Comment les clients choisissent-ils entre les clouds publics, privés et hybrides?

Eh bien, cela dépend de l'exigence de l'utilisateur, c'est-à-dire que si l'utilisateur estime que ses informations sont trop sensibles pour être sur un système plutôt que sur le leur, il opterait pour un cloud privé.

Le meilleur exemple pour cela pourrait être DropBox, à leurs débuts, ils ont commencé à utiliser AWS S3 comme backend pour stocker des objets, mais ils ont maintenant créé leur propre technologie de stockage qu'ils surveillent eux-mêmes.

Pourquoi ont-ils fait ça?

Eh bien, ils sont devenus si gros que la tarification du cloud public n'avait plus de sens. Selon eux, leurs optimisations logicielles et matérielles sont plus viables économiquement que de stocker leurs données sur Amazon S3.

Mais alors si vous n'êtes pas un biggie comme DropBox, et que vous êtes toujours sur une infrastructure privée, il est peut-être temps de penser, pourquoi pas du cloud public?

Maintenant, pourquoi un client utilisera-t-il le cloud public?

Tout d'abord, le prix est bien inférieur par rapport à l'investissement dont une entreprise aurait besoin pour configurer ses propres serveurs.

Deuxièmement, lorsque vous êtes lié à un fournisseur de cloud réputé, la disponibilité de vos fichiers sur le cloud augmente.

Vous ne savez toujours pas si vous souhaitez stocker vos fichiers ou vos données sur un cloud privé ou public.

Laissez-moi vous parler du cloud hybride, avec le cloud hybride, vous pouvez conserver vos données les plus «précieuses» sur votre infrastructure privée et le reste sur le cloud public, ce serait un «cloud hybride»

En conclusion, tout dépend des besoins de l'utilisateur en fonction desquels il choisira entre le cloud public, privé et hybride.

La sécurité du cloud computing peut-elle accélérer le passage des clients vers le cloud?

Oui, regardons quelques recherches effectuées par Gartner. Veuillez consulter les statistiques ci-dessous:

Source: Gartner

Maintenant, cette recherche a été menée pour des entreprises qui hésitent un peu à passer au cloud, et comme vous pouvez le voir clairement dans l'image ci-dessus, la principale raison est la sécurité.

Maintenant, cela ne signifie pas que le cloud n'est pas sécurisé, mais les gens ont cette perception. Donc, fondamentalement, si vous pouvez assurer aux gens que le cloud est sûr, une certaine accélération peut avoir lieu dans le mouvement vers le cloud.
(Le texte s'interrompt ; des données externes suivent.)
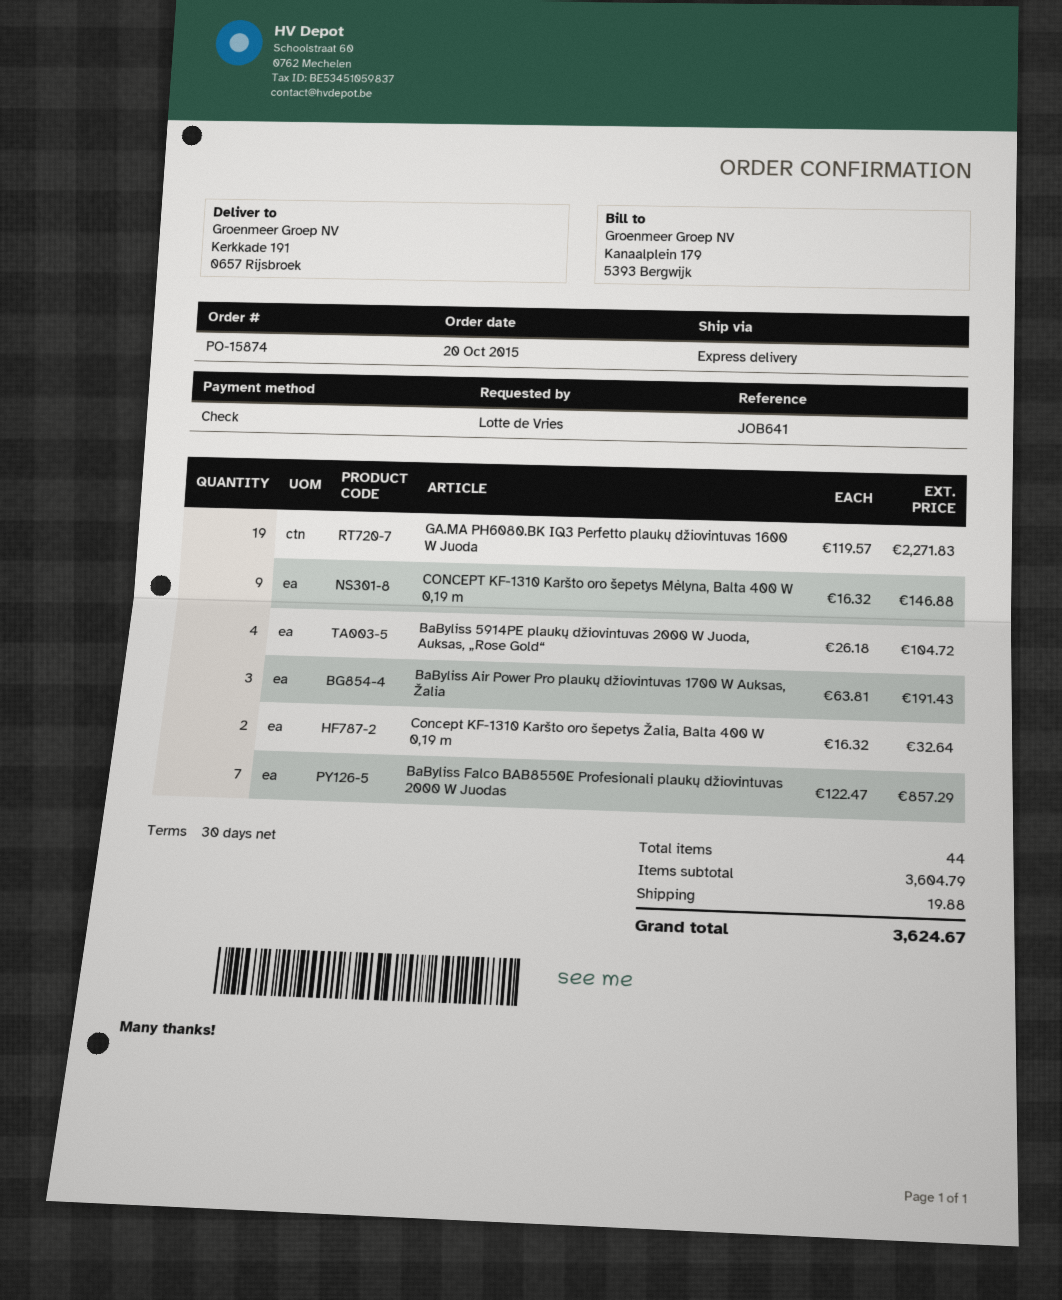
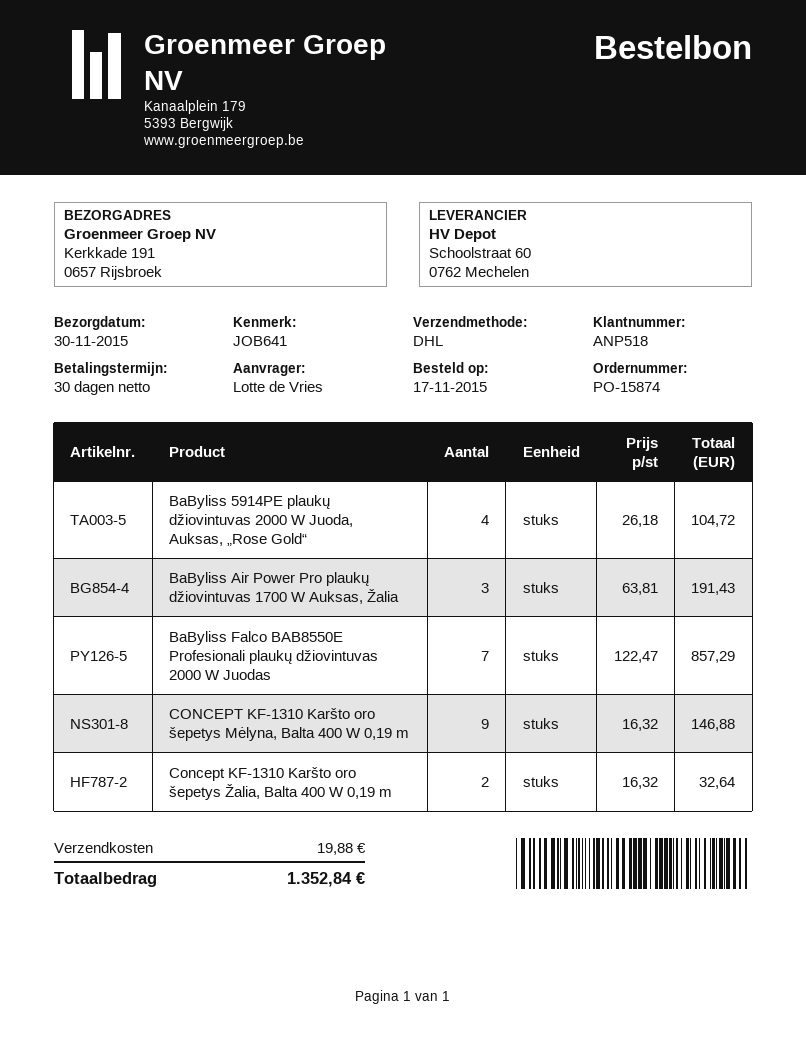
order date: 2015-10-20 -> 2015-11-17
shipping method: express -> DHL
GA.MA PH6080.BK IQ3 Perfetto plaukų džiovintuvas 1600 W Juoda: 19 x 119.57 = 2271.83 -> none
total: 3624.67 -> 1352.84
Comment les DSI concilient-ils la tension entre risque, coût et expérience utilisateur?

Eh bien, j'ai lu ceci quelque part, Cloud Security est un mélange de science et d'art.

Confus? Eh bien, c'est un art de savoir jusqu'à quel point devez-vous mettre la sécurité sur un service afin que l'expérience utilisateur ne diminue pas.

Par exemple: supposons que vous ayez une application et que pour la sécuriser, vous demandez le nom d'utilisateur et le mot de passe à chaque opération, ce qui est logique en ce qui concerne la sécurité, mais cela nuit à l'expérience utilisateur.

C’est donc un art de savoir quand s’arrêter, mais en même temps c’est de la science, car vous devez créer des algorithmes ou des outils qui offrent une sécurité maximale aux données de vos clients.

Maintenant, quand quelque chose de nouveau entre en scène, les gens deviennent sceptiques à ce sujet.

Les gens pensent que le cloud computing comporte de nombreux «risques», abordons ces risques un par un:

1. Le cloud n'est pas sécurisé

La plupart du temps, lorsque vous parlez de cloud, beaucoup de gens disent que les données sont plus sécurisées sur leur propre infrastructure plutôt que de dire un serveur AWS avec la sécurité AWS.

passer par valeur et passer par référence java

Eh bien, cela pourrait avoir du sens si l'entreprise se concentrait uniquement sur la sécurité de son cloud privé, ce qui n'est évidemment pas le cas. Mais si l'entreprise fait cela, quand se concentreront-elles sur leurs propres objectifs?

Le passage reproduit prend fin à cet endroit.